To do:
Transcribe exactly the lines below that begin at the line with "Rugiai | gegužė: 2,030.329 -> 2,030.324" and stop after the line with "Avižos | Surplus: -29.769 -> -29.770", leaving out every picture.
Exercise data below:
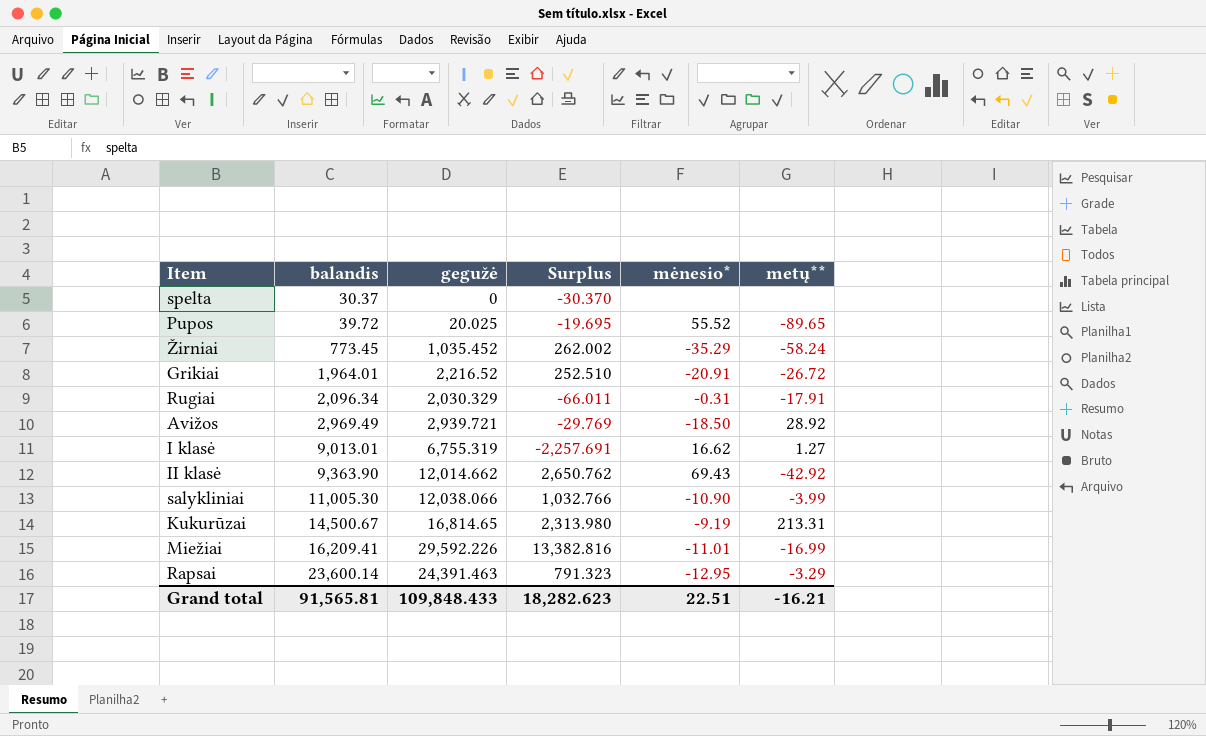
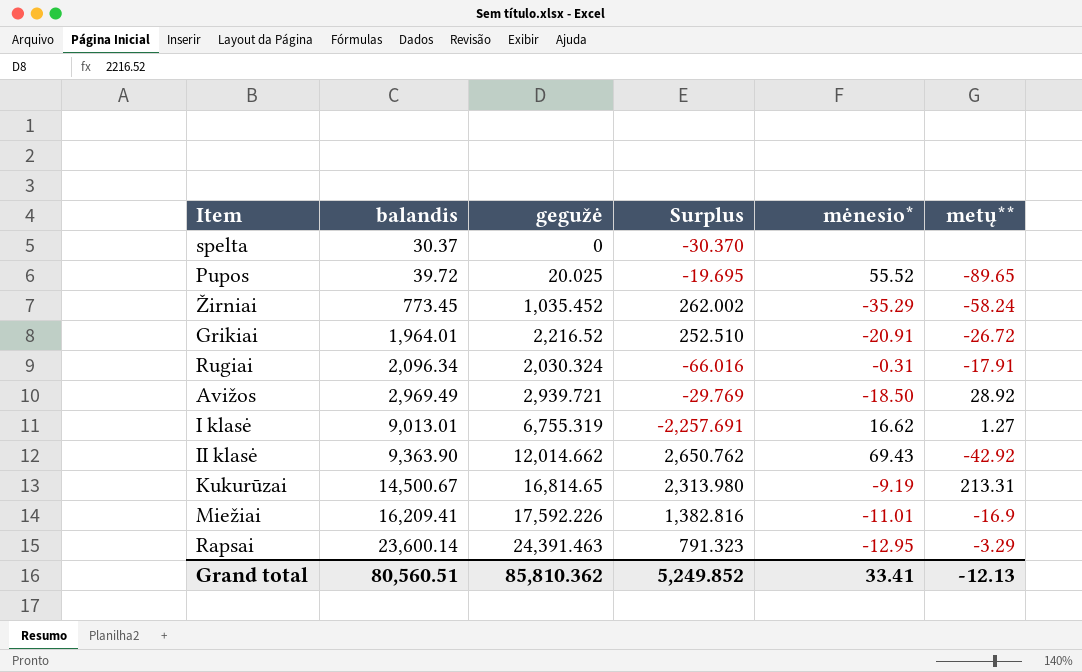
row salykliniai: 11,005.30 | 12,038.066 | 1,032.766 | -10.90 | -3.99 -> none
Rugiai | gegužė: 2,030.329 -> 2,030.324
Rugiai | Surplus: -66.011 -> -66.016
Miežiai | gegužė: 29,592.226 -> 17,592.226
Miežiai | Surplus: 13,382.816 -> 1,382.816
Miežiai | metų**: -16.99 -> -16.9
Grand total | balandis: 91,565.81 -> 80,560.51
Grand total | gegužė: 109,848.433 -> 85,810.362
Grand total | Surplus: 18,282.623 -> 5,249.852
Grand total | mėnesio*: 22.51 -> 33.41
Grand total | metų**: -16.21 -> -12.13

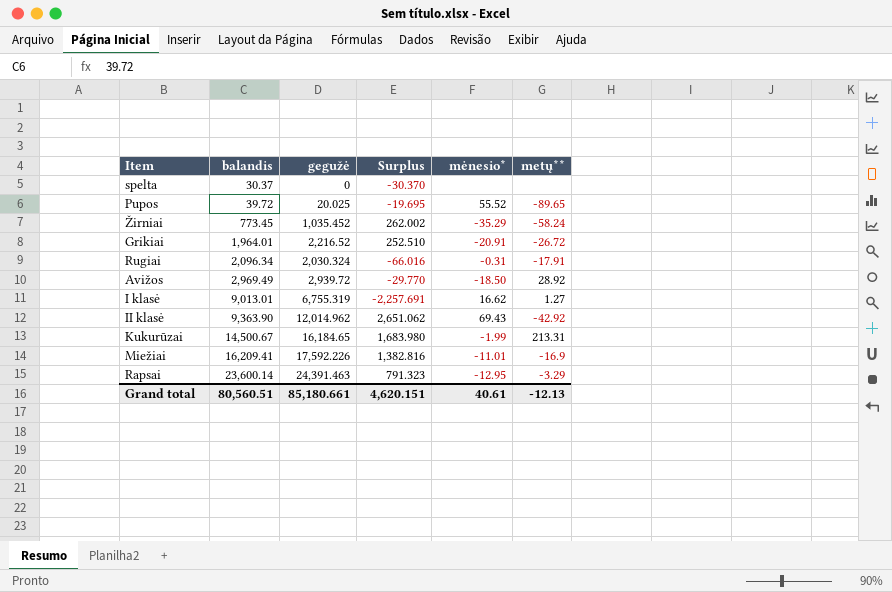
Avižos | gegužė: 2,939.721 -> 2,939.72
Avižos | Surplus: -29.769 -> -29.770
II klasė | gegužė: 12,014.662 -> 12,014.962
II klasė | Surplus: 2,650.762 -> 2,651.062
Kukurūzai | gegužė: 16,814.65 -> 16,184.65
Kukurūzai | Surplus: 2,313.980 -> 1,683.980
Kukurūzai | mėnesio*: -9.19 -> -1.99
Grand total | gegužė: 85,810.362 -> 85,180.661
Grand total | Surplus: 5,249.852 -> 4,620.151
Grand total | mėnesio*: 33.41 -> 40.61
End of Exercise data.
Task output:
Rugiai | gegužė: 2,030.329 -> 2,030.324
Rugiai | Surplus: -66.011 -> -66.016
Miežiai | gegužė: 29,592.226 -> 17,592.226
Miežiai | Surplus: 13,382.816 -> 1,382.816
Miežiai | metų**: -16.99 -> -16.9
Grand total | balandis: 91,565.81 -> 80,560.51
Grand total | gegužė: 109,848.433 -> 85,810.362
Grand total | Surplus: 18,282.623 -> 5,249.852
Grand total | mėnesio*: 22.51 -> 33.41
Grand total | metų**: -16.21 -> -12.13

Avižos | gegužė: 2,939.721 -> 2,939.72
Avižos | Surplus: -29.769 -> -29.770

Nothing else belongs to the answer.